# Remodeling the barn



## Maggie (Nov 5, 2010)

I think we may be "remodeling" our horse barn to make it into the kidding barn. Last year we used the barn below our apt for kidding. It was nice because I can hear the goats, but its just too small. I had 7 does in there at once with kids and it was choas and the does were always fighting. This year I figured I will have 13 does bred. If we tore the stalls out of the one end of the barn, that would give me a 29' X 19' area, with an L shaped section on it of 13 1/2' X 19. I would just have to move the horses down and my rabbit would have to be moved to an outside pen, which I was wanting to make her anyways just haven't gotten to it. We would have to get a monitor too, or I would just sleep in the barn when I have a doe due. 
My only concern would be if it would be warm enough- we are kidding in december, january, feb. We have the horses so that they can come in and out of the barn whenever they want so their stall does would always be open. The red shows where the doors would be open. I could close the goat door at night and I would have heat lamps over each stall (the light blue is where I would put them). The black is how it is now, the dark blue is how we would change it. 








The stalls on the left of the barn are smaller, that is why the one horse gets a double stall.


----------



## meluvgoats (Apr 19, 2012)

Looks like a good layout


----------



## toth boer goats (Jul 20, 2008)

:thumbup: :hi5:


----------



## Maggie (Nov 5, 2010)

Do you think there will be too much cold air on newborn kids where the doors will be open?


----------



## Di (Jan 29, 2008)

We have those "radiator" type heaters in each stall. The kids quickly find the heat and they will lay right up next to the heater. It's a safe heater, no fire hazard. I cover it "tent like" to keep the heat down. I also have a "piglet" mat type floor heater, also safe heat, even the does like that one. I know everyone uses the "heat lamps", and I have one in my chicken house, but, they scare the heck out of me! 
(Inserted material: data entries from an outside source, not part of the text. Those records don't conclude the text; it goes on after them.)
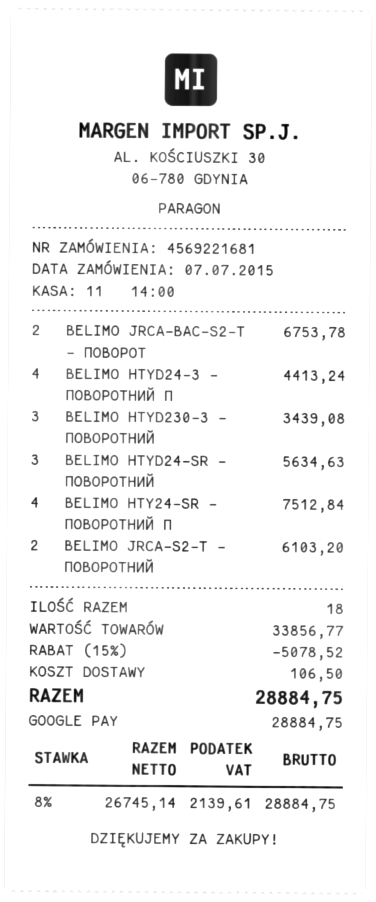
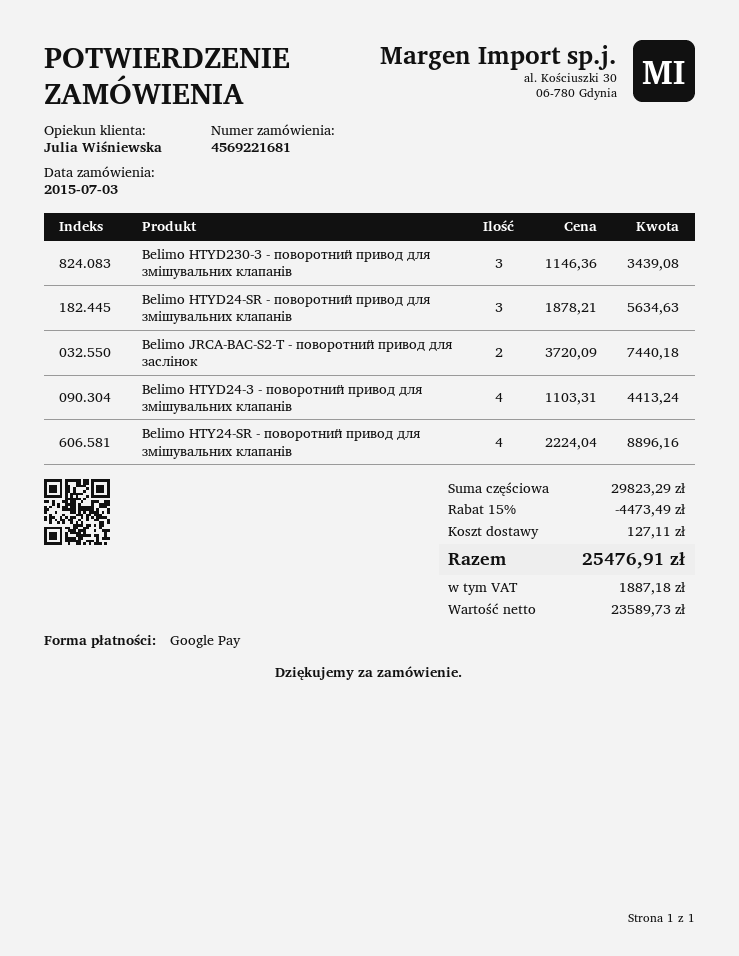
order date: 2015-07-07 -> 2015-07-03
BELIMO JRCA-BAC-S2-T - ПОВОРОТ: 2 for 6753.78 -> 2 for 7440.18
BELIMO HTY24-SR - ПОВОРОТНИЙ П: 4 for 7512.84 -> 4 for 8896.16
BELIMO JRCA-S2-T - ПОВОРОТНИЙ: 2 for 6103.20 -> none
subtotal: 33856.77 -> 29823.29
discount: 15% = 5078.52 -> 15% = 4473.49
shipping: 106.50 -> 127.11
net: 26745.14 -> 23589.73
tax: 2139.61 -> 1887.18
total: 28884.75 -> 25476.91

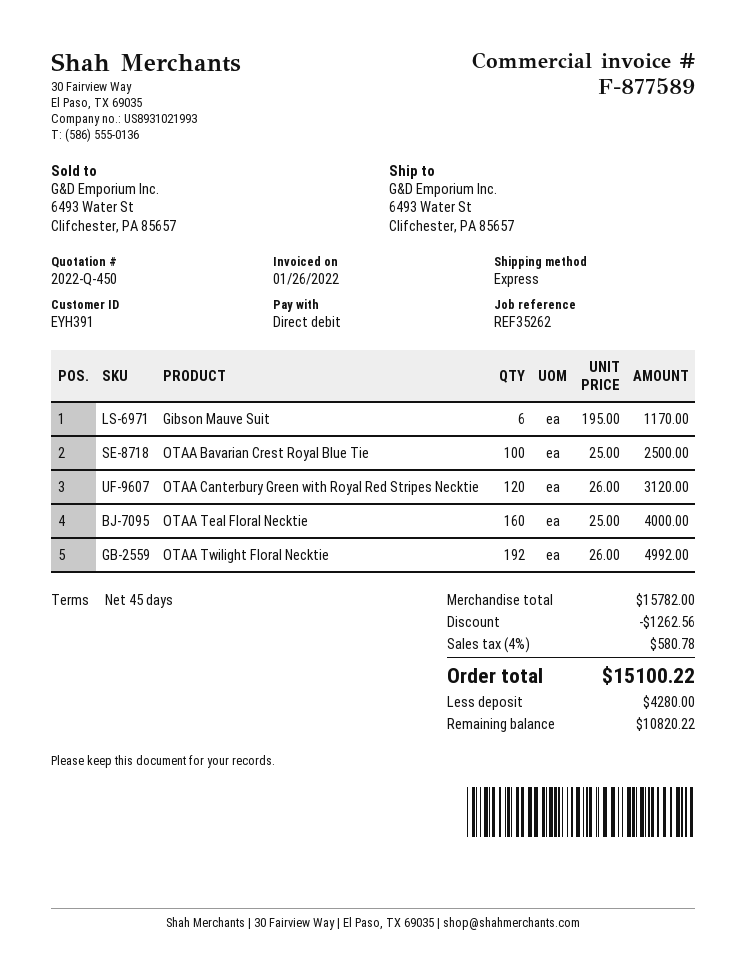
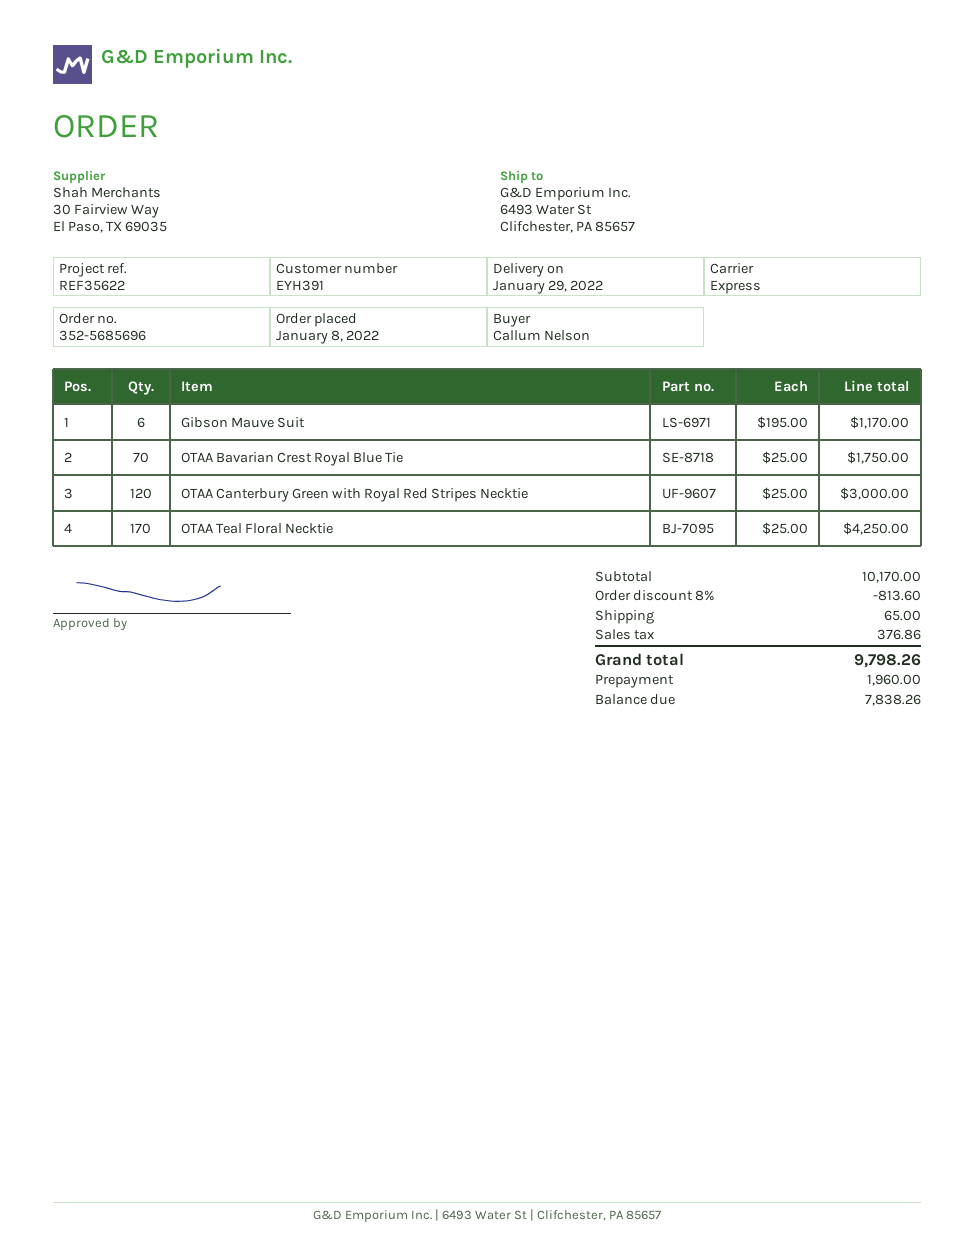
reference: REF35262 -> REF35622
OTAA Bavarian Crest Royal Blue Tie: 100 x 25.00 = 2500.00 -> 70 x 25.00 = 1750.00
OTAA Canterbury Green with Royal Red Stripes Necktie: 120 x 26.00 = 3120.00 -> 120 x 25.00 = 3000.00
OTAA Teal Floral Necktie: 160 x 25.00 = 4000.00 -> 170 x 25.00 = 4250.00
OTAA Twilight Floral Necktie: 192 x 26.00 = 4992.00 -> none
subtotal: 15782.00 -> 10170.00
discount: 1262.56 -> 813.60
shipping: none -> 65.00
tax: 580.78 -> 376.86
total: 15100.22 -> 9798.26
deposit: 4280.00 -> 1960.00
balance: 10820.22 -> 7838.26

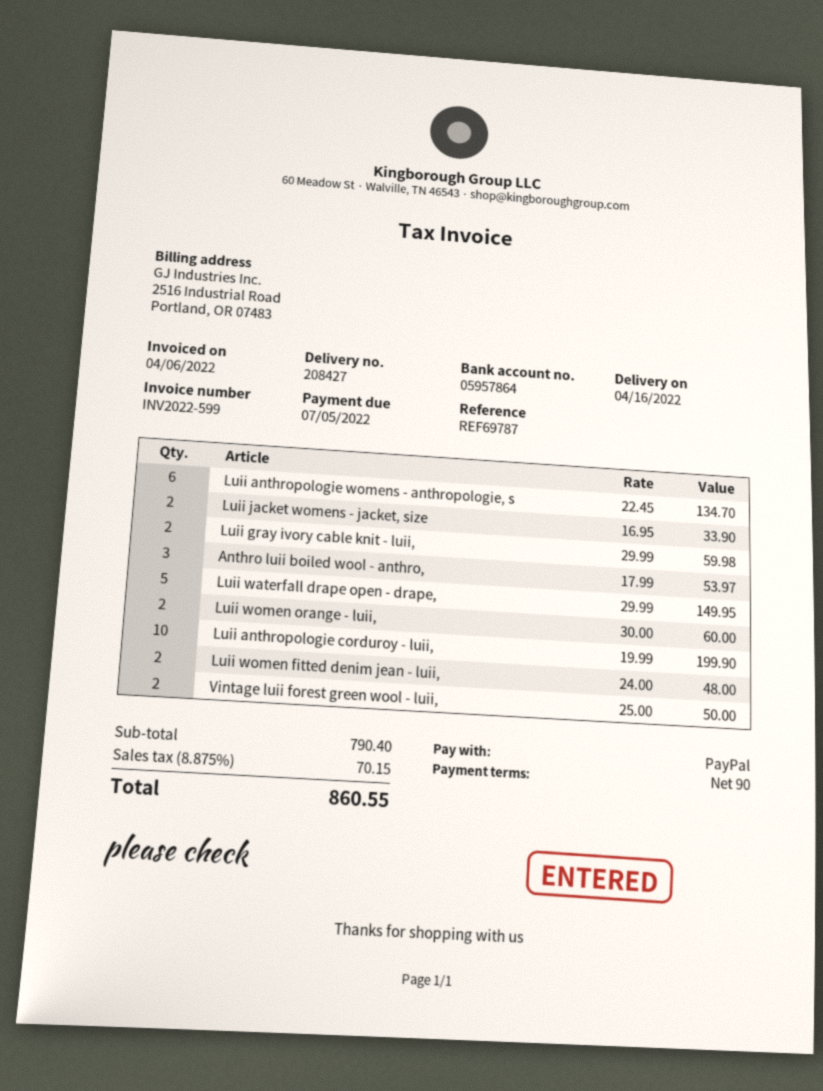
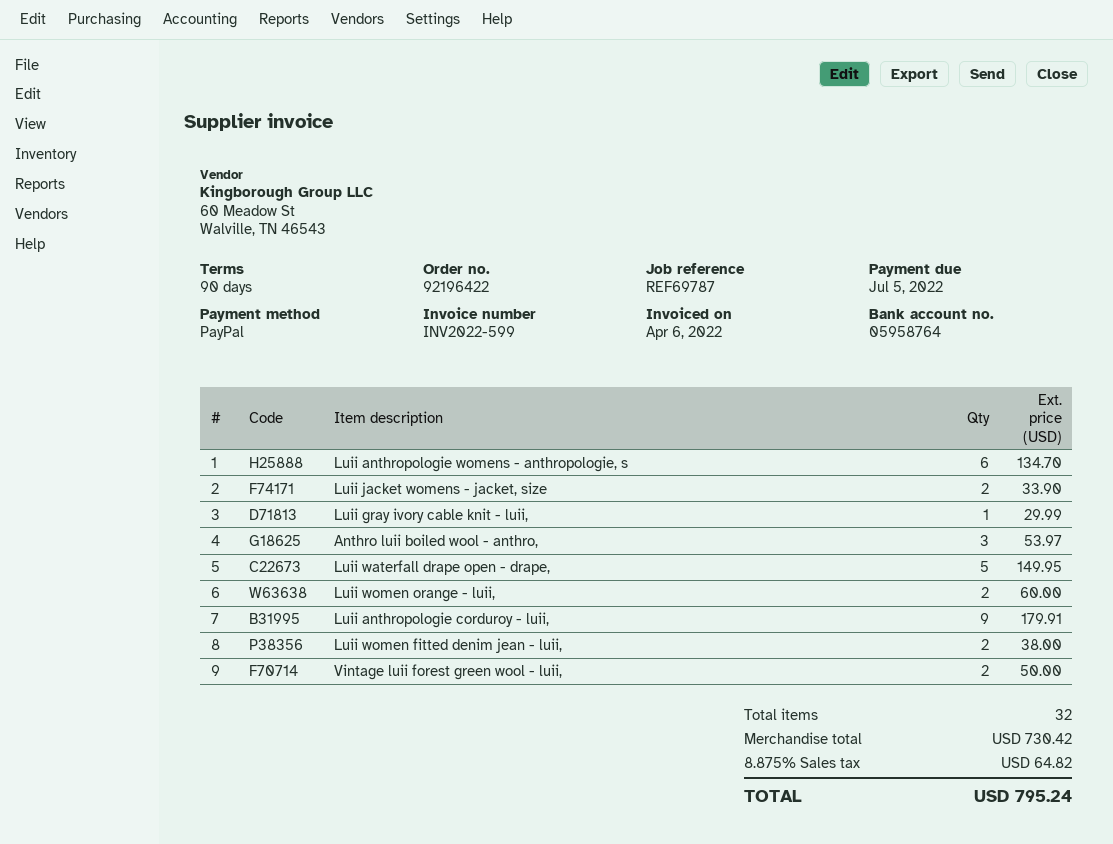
bank account: 05957864 -> 05958764
Luii gray ivory cable knit - luii,: 2 for 59.98 -> 1 for 29.99
Luii anthropologie corduroy - luii,: 10 for 199.90 -> 9 for 179.91
Luii women fitted denim jean - luii,: 2 for 48.00 -> 2 for 38.00
subtotal: 790.40 -> 730.42
tax: 8.875% = 70.15 -> 8.875% = 64.82
total: 860.55 -> 795.24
Looks like you have a nice barn...lucky you!


----------



## Maggie (Nov 5, 2010)

What do you mean by radiator type heaters? We have the hanging lamps from premier 1, they have a guard around them and hang from a chain on the ceiling. I don't like those metal snap ones. 
The barn isn't really ours, we bascially just take care of the farm for my husband's grandmother. It is actually one of the smaller barns on the property besides the one we live over. There is a huge bank barn by the road, and then across the road is another barn that has to be at least 40 X 100, its full of crap that people have "stored" there for the last 15 years. I'd love to rent a huge dumpster and throw all their garbage away lol.


----------



## Di (Jan 29, 2008)

Well, they are not barn heaters...lol...they are electric, and look like a little "radiator" (not the car radiator, like in an old home), you can get them at any walmart or kmart etc. We got several on sale after the heating season. They are great for my barn. I put them in a corner with a tent like over the top to keep the heat in a small area. The kids find the heat on their own...sometimes...mom is calling them to eat and they are near the heat...they have to be "coaxed" into coming out, lol.


----------



## Maggie (Nov 5, 2010)

Oh ok, I know what you mean now


----------



## freedomstarfarm (Mar 25, 2011)

Nice! It seams that the draft is far enough away that the kids would be ok but you could always make the door to the end goat kidding area out of solid wood to help prevent draft at ground level from the end door. Looks like you have a great barn there!


----------



## Di (Jan 29, 2008)

:greengrin: Yes, I wish I had that set up.


----------